8 cm, internal diameter: 1 cm). The bolts replace the food pellets used for the same tests on monkeys. The slots were designed in a manner that chemical information subjects have to use the precision grip to retrieve the bolts, and their spatial arrangement is identical to that of the modified Brinkman board used for monkeys. In a single behavioral session, the human subjects had to execute the grasping of the 50 bolts as fast as possible, taking one bolt at a time, and putting it into a plastic box located in front of
the board in a middle position. The human subjects were #free copy keyword# not allowed to throw the bolt into the box. These rules contributed normalizing the test. The subjects performed the task 20 times, using alternatively 10 times the right hand and 10 times the left hand (right, left, right, etc.). The experimenter determined with which hand the subject had to begin (see http://www.unifr.ch/neuro/rouiller/research/PM/pm1.html Inhibitors,research,lifescience,medical [video sequences 4–5]). Bimanual Brinkman board task This task was adapted from the bimanual coordinated task of Mark and Sperry (1968). Our bimanual board is made of transparent acrylic glass (PMMA or Plexiglas®); Fig. Fig.1B).1B). The model for monkeys (Fig. (Fig.1B,1B, left panel) measures 15.8 cm long, 13.1 cm large, and has a thickness of 2 cm. It comprises nine holes. Each hole has an upper diameter of 9.5 mm and a lower diameter of 7 mm and
contains a sticky reward, like sultana or a little piece Inhibitors,research,lifescience,medical of apple. The board is fixed with an inclination of 20–30° from horizontal. The primate chair was placed in the front of the board and the two sliding doors were opened to allow access with both hands simultaneously.
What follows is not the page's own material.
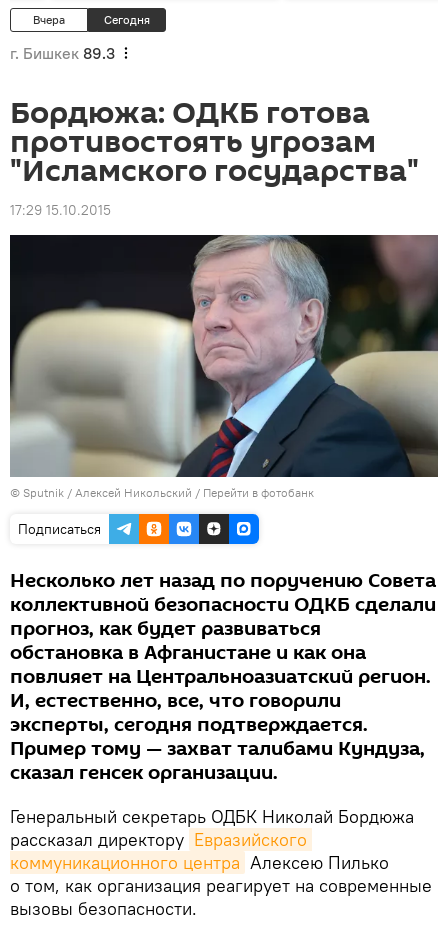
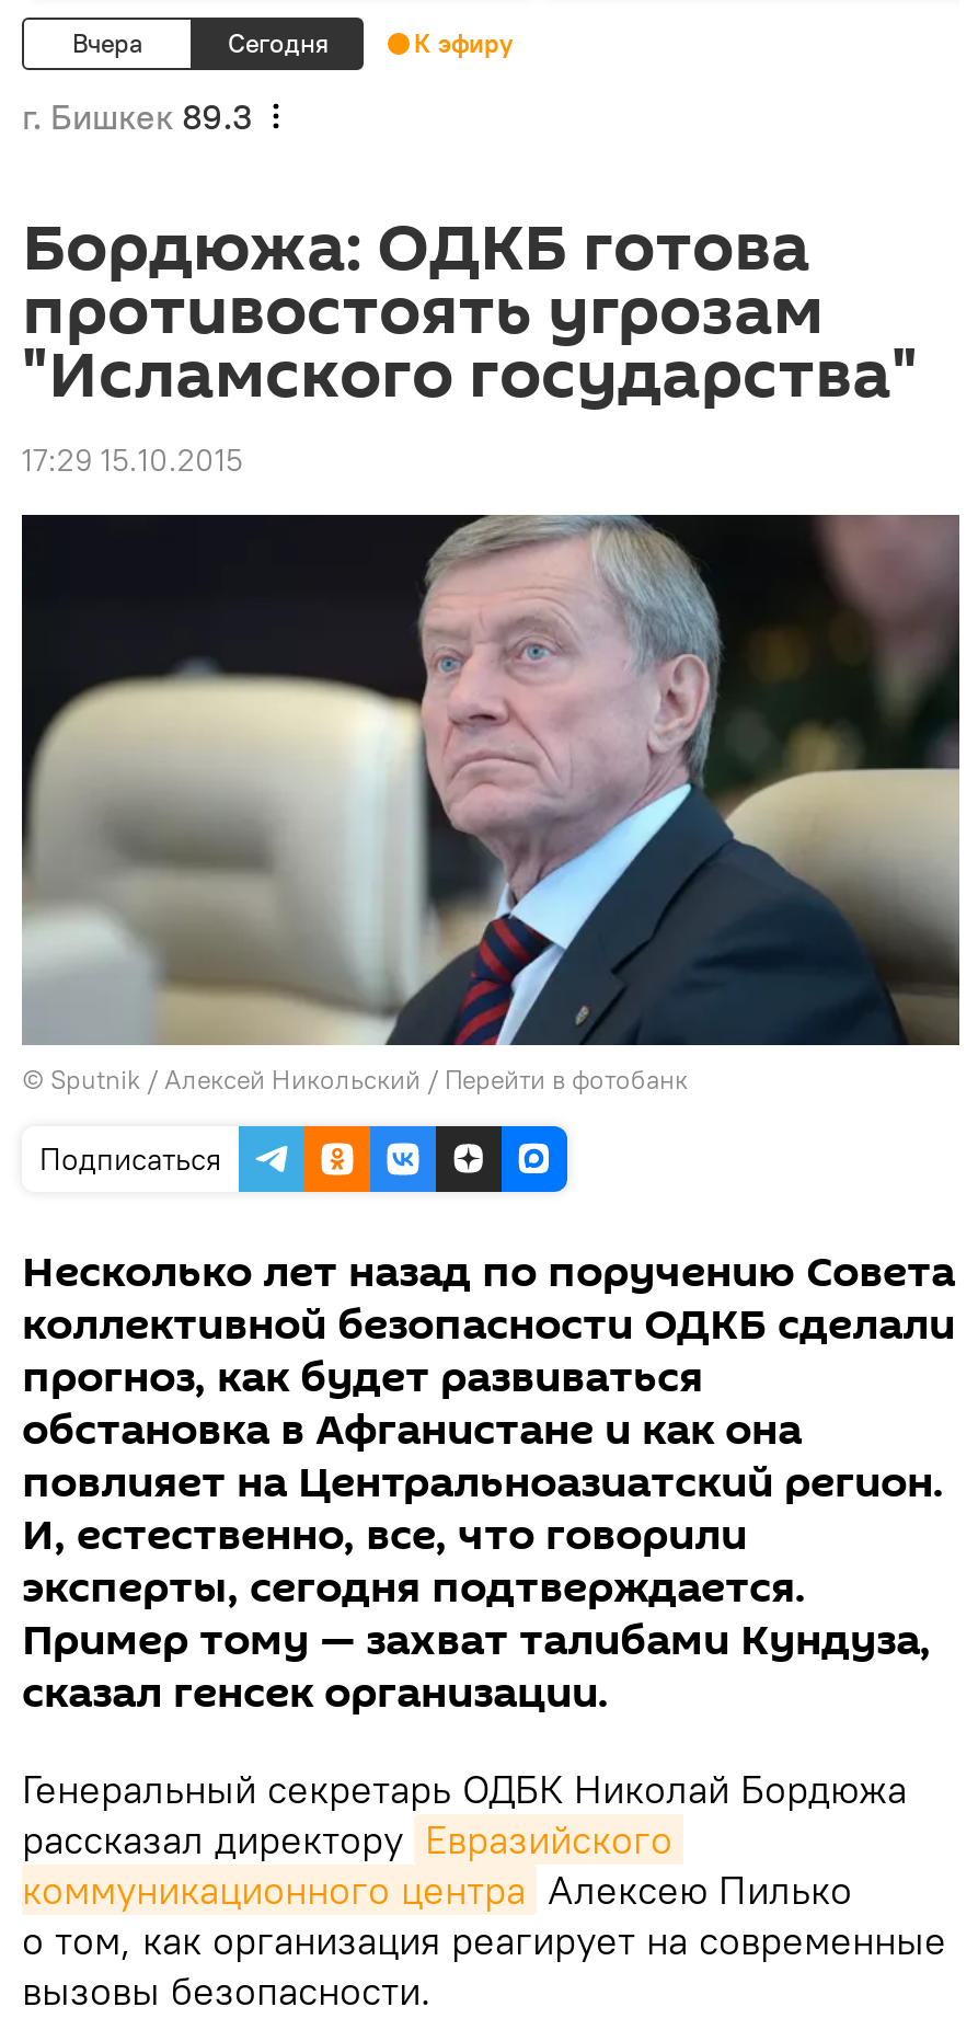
none -> [414,26,513,59] К эфиру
The monkeys had to retrieve the reward using both hands at the same time and following one or the Inhibitors,research,lifescience,medical other of two possible strategies (see below: analysis of data). One daily session included three to five repetitions of the whole board, with retrieval Inhibitors,research,lifescience,medical of each reward. Each hole represented an individual trial (see http://www.unifr.ch/neuro/rouiller/research/PM/pm1.html [video sequence
6]). The model of the bimanual board adapted for human subjects (Fig. (Fig.1B,1B, right panel) is a transparent acrylic glass board of 16 cm long, 13 cm wide, 2 cm thick, and comprising nine Batimastat holes (diameter of 2.2 cm). The board is fixed with 30° of inclination from horizontal. Before the test started, each hole was filled with a pellet in modeling clay. Using both hands, the human subjects had to take only one pellet at a time and to put it into a plastic box placed in the front of the board. In one session, the subject had to empty the board 20 times. Each hole represented an individual trial (see http://www.unifr.ch/neuro/rouiller/research/PM/pm1.html [video sequence 7]). The tube task This bimanual task was inspired by the tube task of Hopkins (1995), used to determine handedness in Chimpanzees and later in Old World monkeys (Zhao et al. 2012).